### WHAT IS NEEDED
Please print out the entries below unchanged and skip the images.

### TASK INPUT
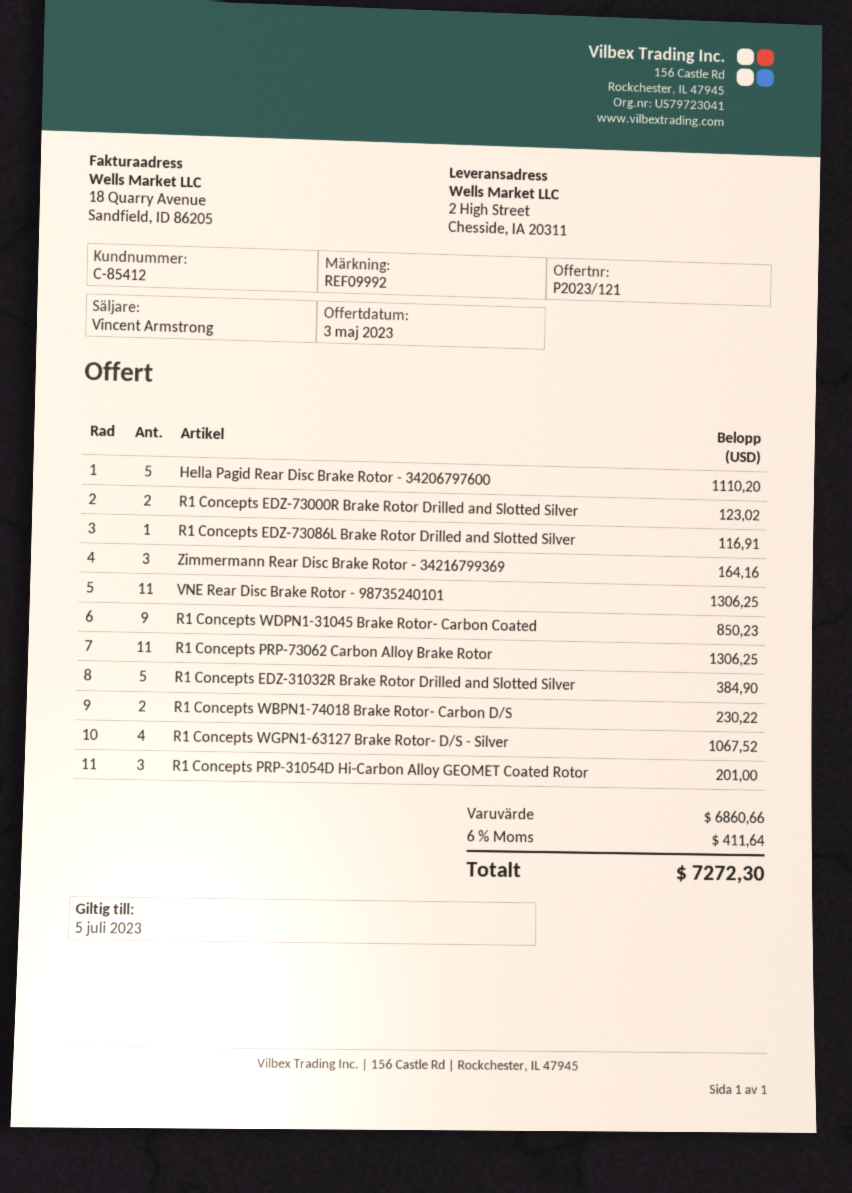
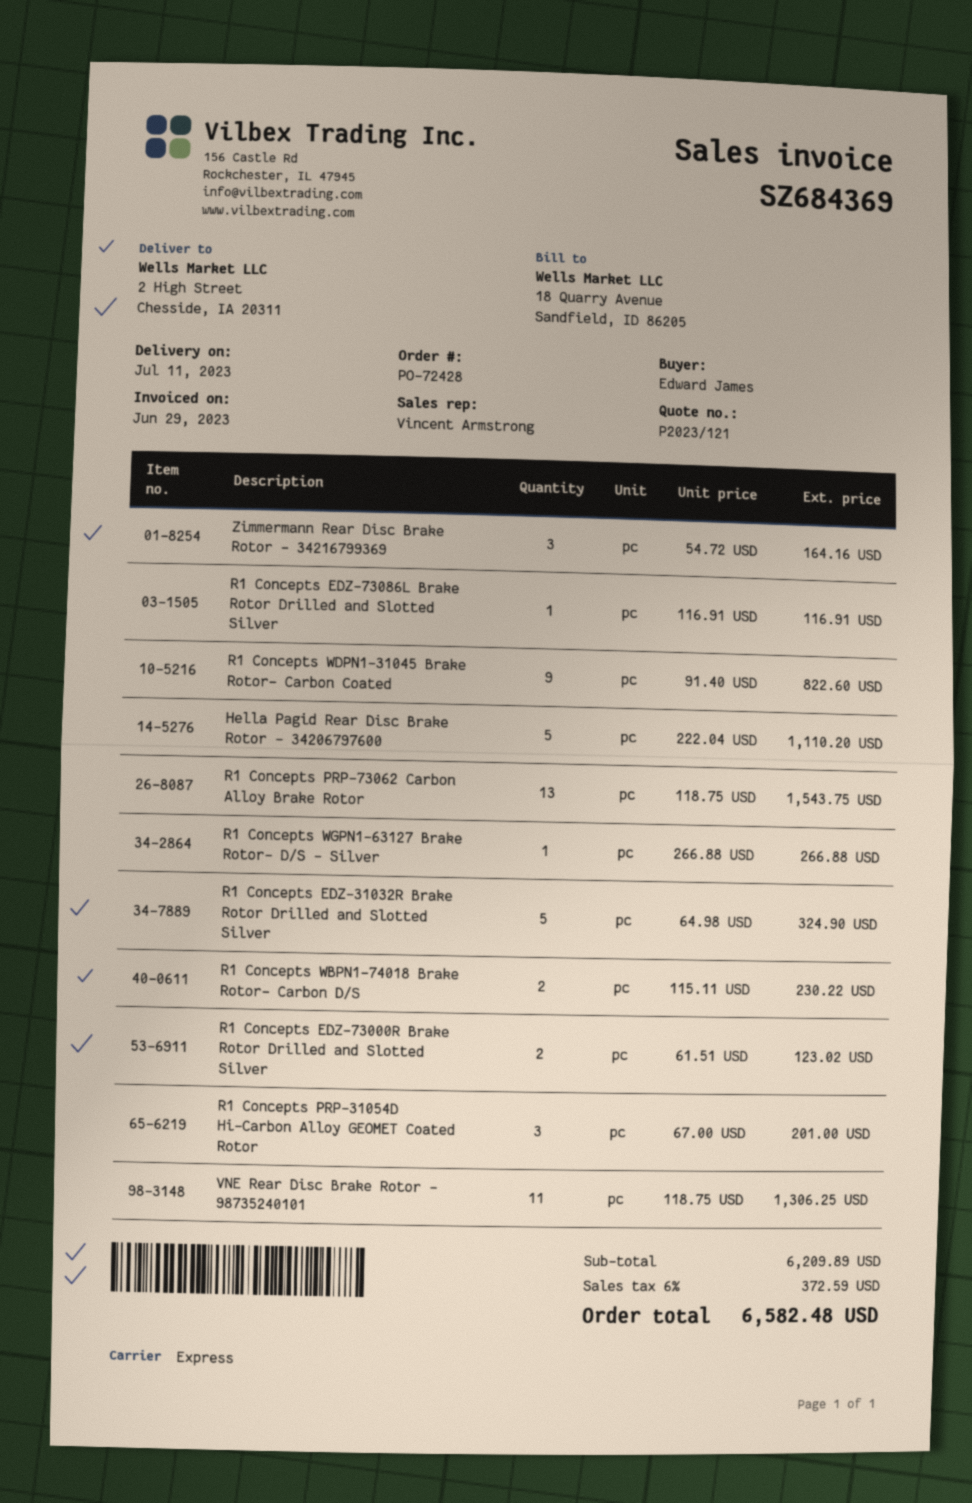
R1 Concepts WDPN1-31045 Brake Rotor- Carbon Coated: 9 for 850.23 -> 9 for 822.60
R1 Concepts PRP-73062 Carbon Alloy Brake Rotor: 11 for 1306.25 -> 13 for 1543.75
R1 Concepts EDZ-31032R Brake Rotor Drilled and Slotted Silver: 5 for 384.90 -> 5 for 324.90
R1 Concepts WGPN1-63127 Brake Rotor- D/S - Silver: 4 for 1067.52 -> 1 for 266.88
subtotal: 6860.66 -> 6209.89
tax: 6% = 411.64 -> 6% = 372.59
total: 7272.30 -> 6582.48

### ANSWER BOX
R1 Concepts WDPN1-31045 Brake Rotor- Carbon Coated: 9 for 850.23 -> 9 for 822.60
R1 Concepts PRP-73062 Carbon Alloy Brake Rotor: 11 for 1306.25 -> 13 for 1543.75
R1 Concepts EDZ-31032R Brake Rotor Drilled and Slotted Silver: 5 for 384.90 -> 5 for 324.90
R1 Concepts WGPN1-63127 Brake Rotor- D/S - Silver: 4 for 1067.52 -> 1 for 266.88
subtotal: 6860.66 -> 6209.89
tax: 6% = 411.64 -> 6% = 372.59
total: 7272.30 -> 6582.48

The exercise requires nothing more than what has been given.